INSTRUCTIONS TO FOLLOW
A faithful copy of each entry below is expected, with the images removed.

┄┄┄┄┄┄┄┄┄┄┄┄┄┄┄┄┄┄┄┄

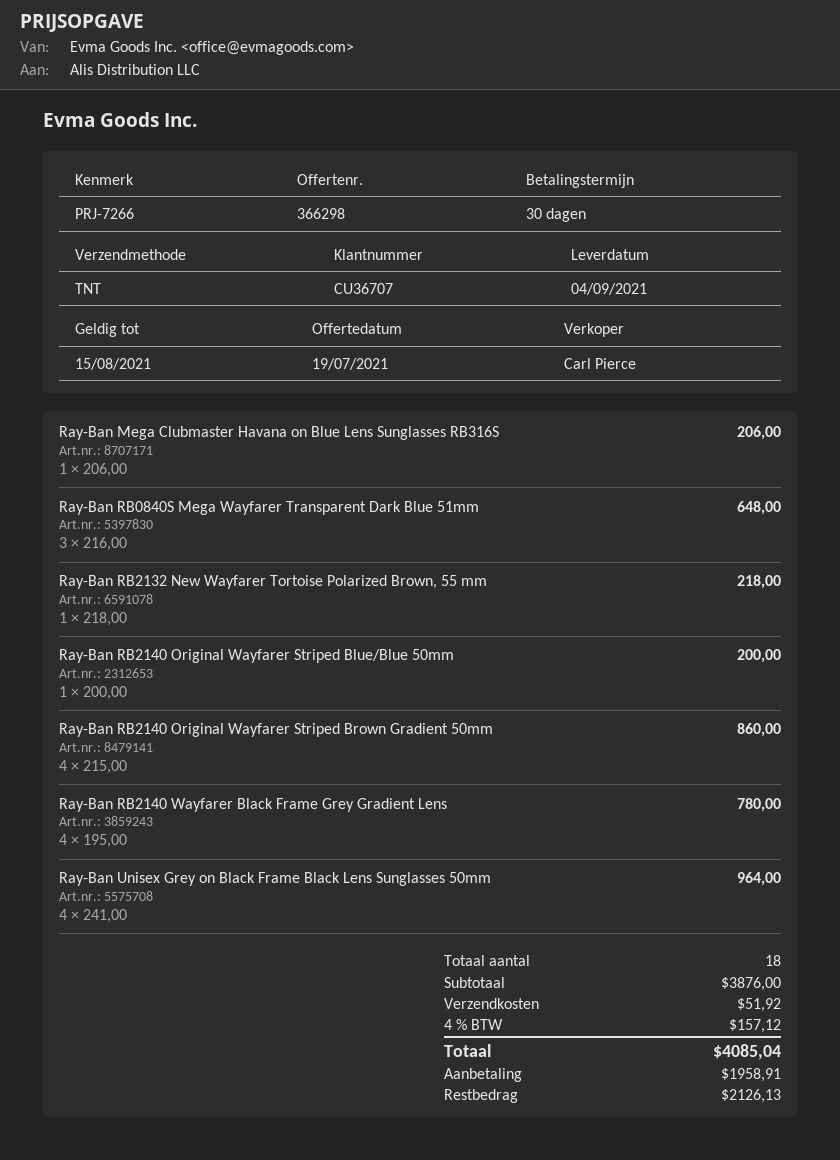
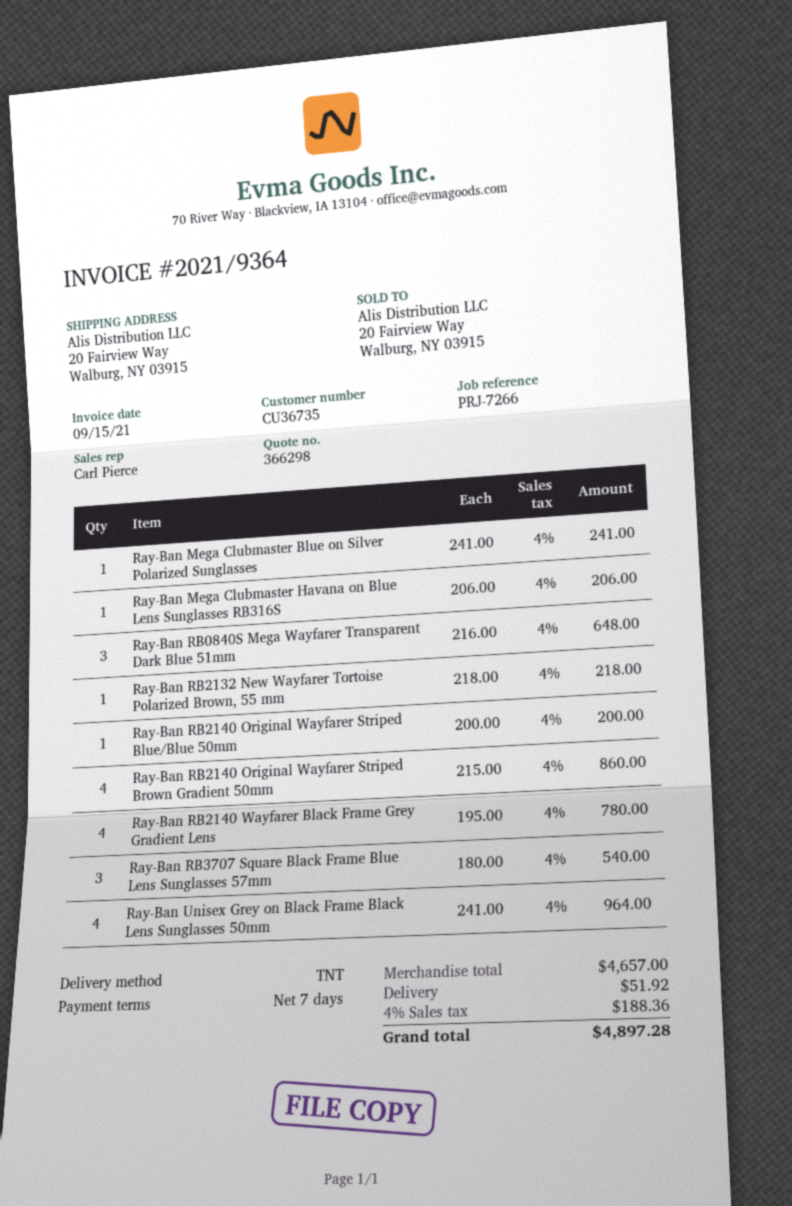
payment terms: 30 days -> 7 days
customer number: CU36707 -> CU36735
Ray-Ban Mega Clubmaster Blue on Silver Polarized Sunglasses: none -> 1 x 241.00 = 241.00
Ray-Ban RB3707 Square Black Frame Blue Lens Sunglasses 57mm: none -> 3 x 180.00 = 540.00
subtotal: 3876.00 -> 4657.00
tax: 4% = 157.12 -> 4% = 188.36
total: 4085.04 -> 4897.28

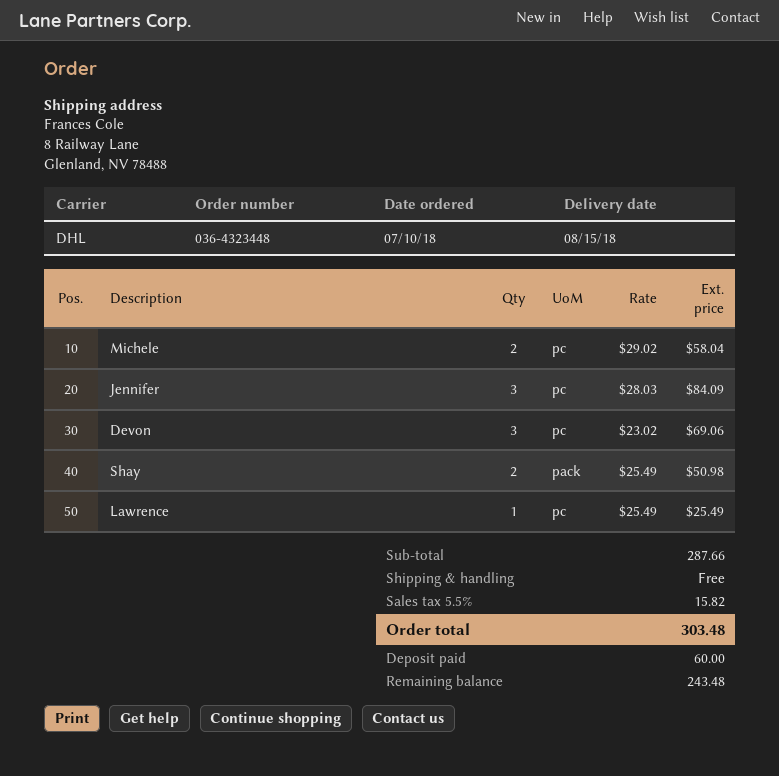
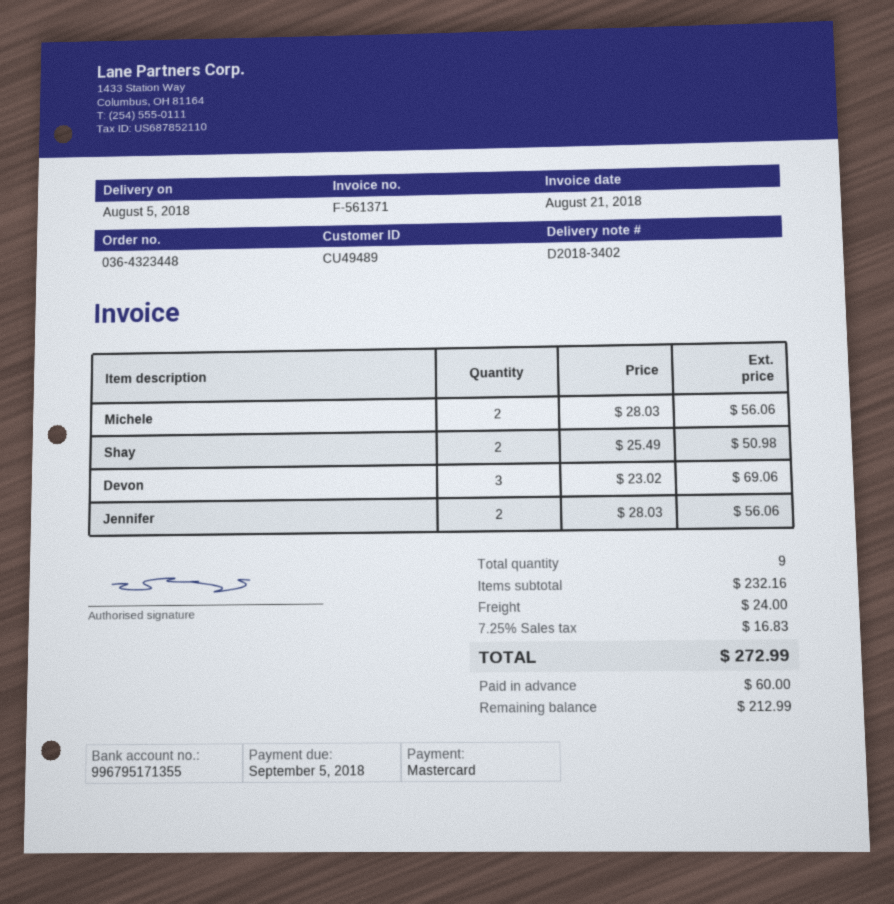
delivery date: 2018-08-15 -> 2018-08-05
Michele: 2 x 29.02 = 58.04 -> 2 x 28.03 = 56.06
Jennifer: 3 x 28.03 = 84.09 -> 2 x 28.03 = 56.06
Lawrence: 1 x 25.49 = 25.49 -> none
subtotal: 287.66 -> 232.16
shipping: 0.00 -> 24.00
tax: 5.5% = 15.82 -> 7.25% = 16.83
total: 303.48 -> 272.99
balance: 243.48 -> 212.99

┄┄┄┄┄┄┄┄┄┄┄┄┄┄┄┄┄┄┄┄

FINAL ANSWER
payment terms: 30 days -> 7 days
customer number: CU36707 -> CU36735
Ray-Ban Mega Clubmaster Blue on Silver Polarized Sunglasses: none -> 1 x 241.00 = 241.00
Ray-Ban RB3707 Square Black Frame Blue Lens Sunglasses 57mm: none -> 3 x 180.00 = 540.00
subtotal: 3876.00 -> 4657.00
tax: 4% = 157.12 -> 4% = 188.36
total: 4085.04 -> 4897.28

delivery date: 2018-08-15 -> 2018-08-05
Michele: 2 x 29.02 = 58.04 -> 2 x 28.03 = 56.06
Jennifer: 3 x 28.03 = 84.09 -> 2 x 28.03 = 56.06
Lawrence: 1 x 25.49 = 25.49 -> none
subtotal: 287.66 -> 232.16
shipping: 0.00 -> 24.00
tax: 5.5% = 15.82 -> 7.25% = 16.83
total: 303.48 -> 272.99
balance: 243.48 -> 212.99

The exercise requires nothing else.